En sorunlu olabilecek binalarda bile tek bir çatlağa neden olmamasına rağmen olağanüstü abartılı korkular yaşandı ve de yaşanmayı sürdürüyor.
bu düzeydeki sarsıntıdan sonra bile İstanbul’u terketmeye çalışanlar veya yaşadığı asabiyet nedeniyle klinik müşahade altına alınma düzeyine gelenler olabiliyor.
***
tamam bir korku şöyle böyle oldu diyelim ama ondan sonraki durum çok daha da ilginç.
Her sarsıntıdan sonra olduğu gibi bilim insanlarının artık gelenek haline gelmiş olan tartışmaları başladı. Tabii ki burada en büyük sorun ‘büyük istanbul depremi’ denilen şeyin ne zaman ve hangi şiddette olacağıydı.
bu tartışmanın olması ve bunun kamuoyu tarafından ilgiyle izlenmesi galiba bir dereceye kadar son derece normal. buna denilecek bir şey yok.
***
Ama tartışmaları izlerken veya bulunduğum ortamlarda bu konu açıldığında- ki bunun açılmaması pek mümkün değil gibi, dikkatimi çeken başka bir şey oldu.

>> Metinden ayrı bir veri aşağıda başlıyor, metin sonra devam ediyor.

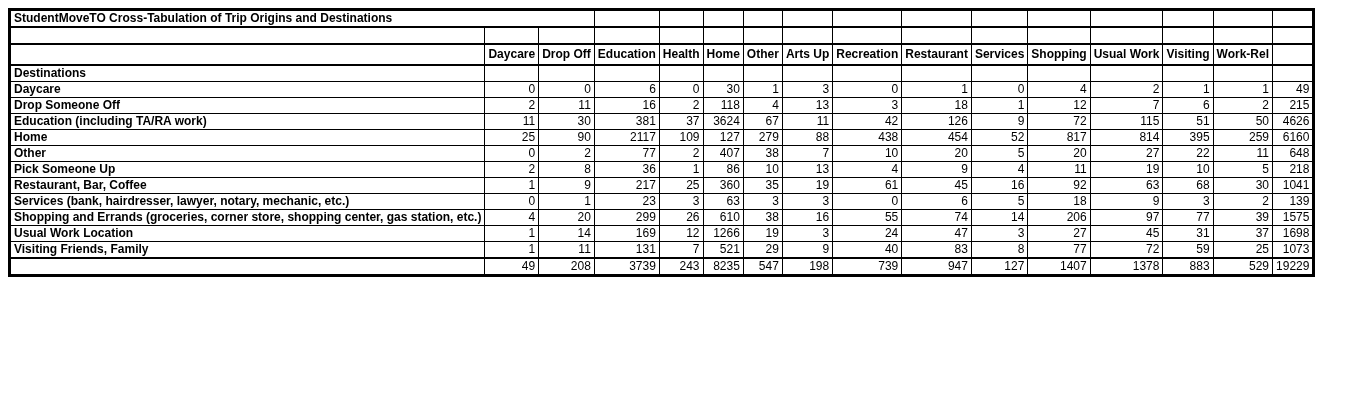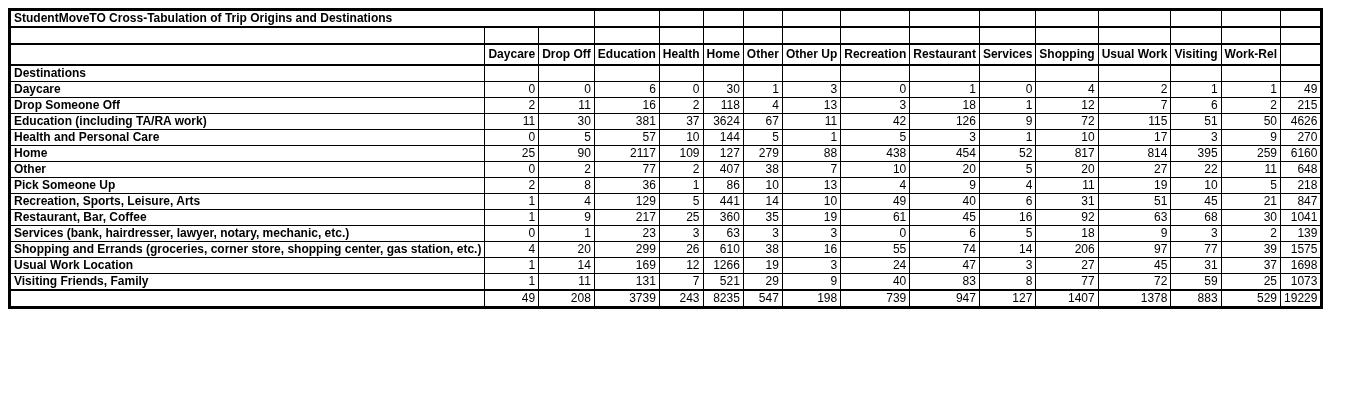--- a/index.html
+++ b/index.html
@@ -91,7 +91,7 @@
           <td class="lbl">Health</td>
           <td class="lbl">Home</td>
           <td class="lbl">Other</td>
-          <td class="lbl">Other Up</td>
+          <td class="lbl">Arts Up</td>
           <td class="lbl">Recreation</td>
           <td class="lbl">Restaurant</td>
           <td class="lbl">Services</td>

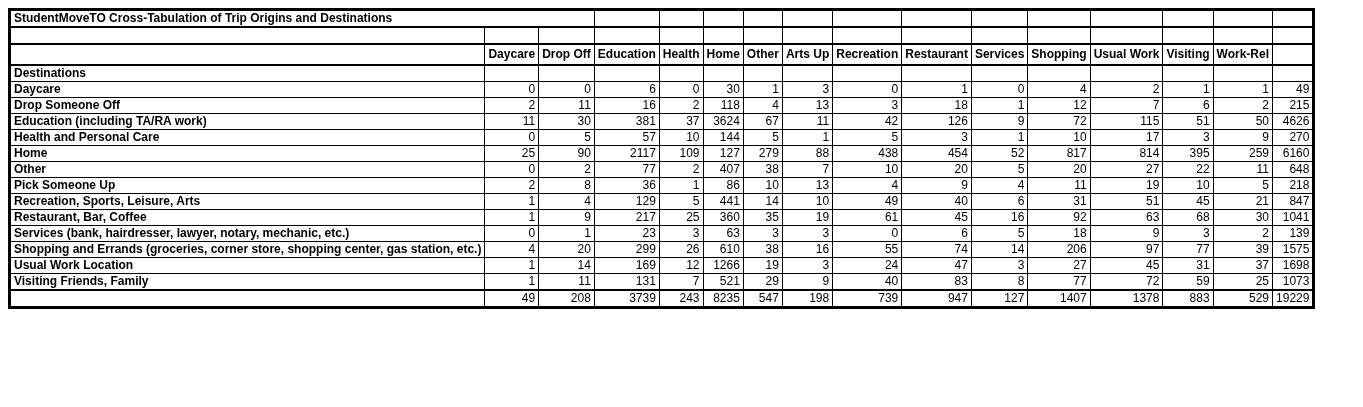--- a/index.html
+++ b/index.html
@@ -174,24 +174,6 @@
           <td class="num">4626</td>
         </tr>
         <tr>
-          <td class="lbl">Health and Personal Care</td>
-          <td class="num">0</td>
-          <td class="num">5</td>
-          <td class="num">57</td>
-          <td class="num">10</td>
-          <td class="num">144</td>
-          <td class="num">5</td>
-          <td class="num">1</td>
-          <td class="num">5</td>
-          <td class="num">3</td>
-          <td class="num">1</td>
-          <td class="num">10</td>
-          <td class="num">17</td>
-          <td class="num">3</td>
-          <td class="num">9</td>
-          <td class="num">270</td>
-        </tr>
-        <tr>
           <td class="lbl">Home</td>
           <td class="num">25</td>
           <td class="num">90</td>

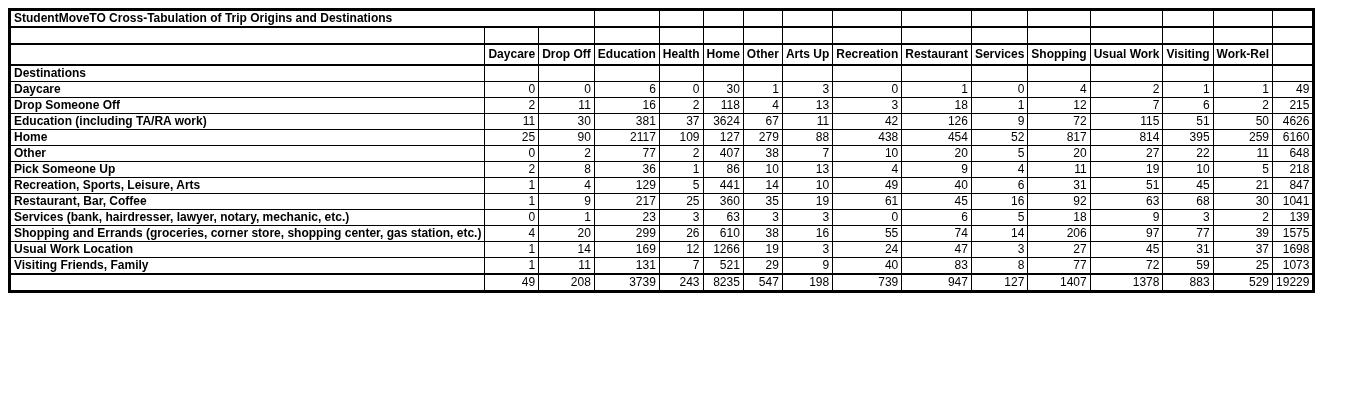--- a/index.html
+++ b/index.html
@@ -228,24 +228,6 @@
           <td class="num">218</td>
         </tr>
         <tr>
-          <td class="lbl">Recreation, Sports, Leisure, Arts</td>
-          <td class="num">1</td>
-          <td class="num">4</td>
-          <td class="num">129</td>
-          <td class="num">5</td>
-          <td class="num">441</td>
-          <td class="num">14</td>
-          <td class="num">10</td>
-          <td class="num">49</td>
-          <td class="num">40</td>
-          <td class="num">6</td>
-          <td class="num">31</td>
-          <td class="num">51</td>
-          <td class="num">45</td>
-          <td class="num">21</td>
-          <td class="num">847</td>
-        </tr>
-        <tr>
           <td class="lbl">Restaurant, Bar, Coffee</td>
           <td class="num">1</td>
           <td class="num">9</td>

insanların çoğunluğu yaşanan ve yaşabilecek depremler hakkında iyi haber katiyen duymak istemiyor gibiler.
önemli sayıda insan, 6.2’lik depremde bile yıkılan bazı binalar olsaydı ve bu yaklaşmakta olan çok daha büyük bir felaketin işareti olsaydı sanki daha rahat edeceklerdi veya sanki daha mutlu olacaklardı gibi tavır alıyorlar. siz bir ortamda Şener Üşümezsoy’un riskin azaldığı görüşünü savunursanız insanlar size kabahatliymişsiniz gibi bakıyorlar ve anında size daha kötü tahmini olan bilim insanlarının dediklerini aktarıp hepimizi büyük bir felaketin beklediğine ikna etmeye çalışıyorlar.
büyük bir felaket olasılığı artık azaldı gibi düşünceler onları son derece rahatsız ediyor gibi.
***
toplumdaki bu toptan yok olma ve ölüm arzusu neden kaynaklanıyor bilemiyorum ama toplumun kolektif bilinçaltının durumunun hiç de parlak olmadığı ortada. bunun tedavisi var mı bu mümkün mü bunu ben bilmem, işi acilen uzmanlarına sormak gerekiyor.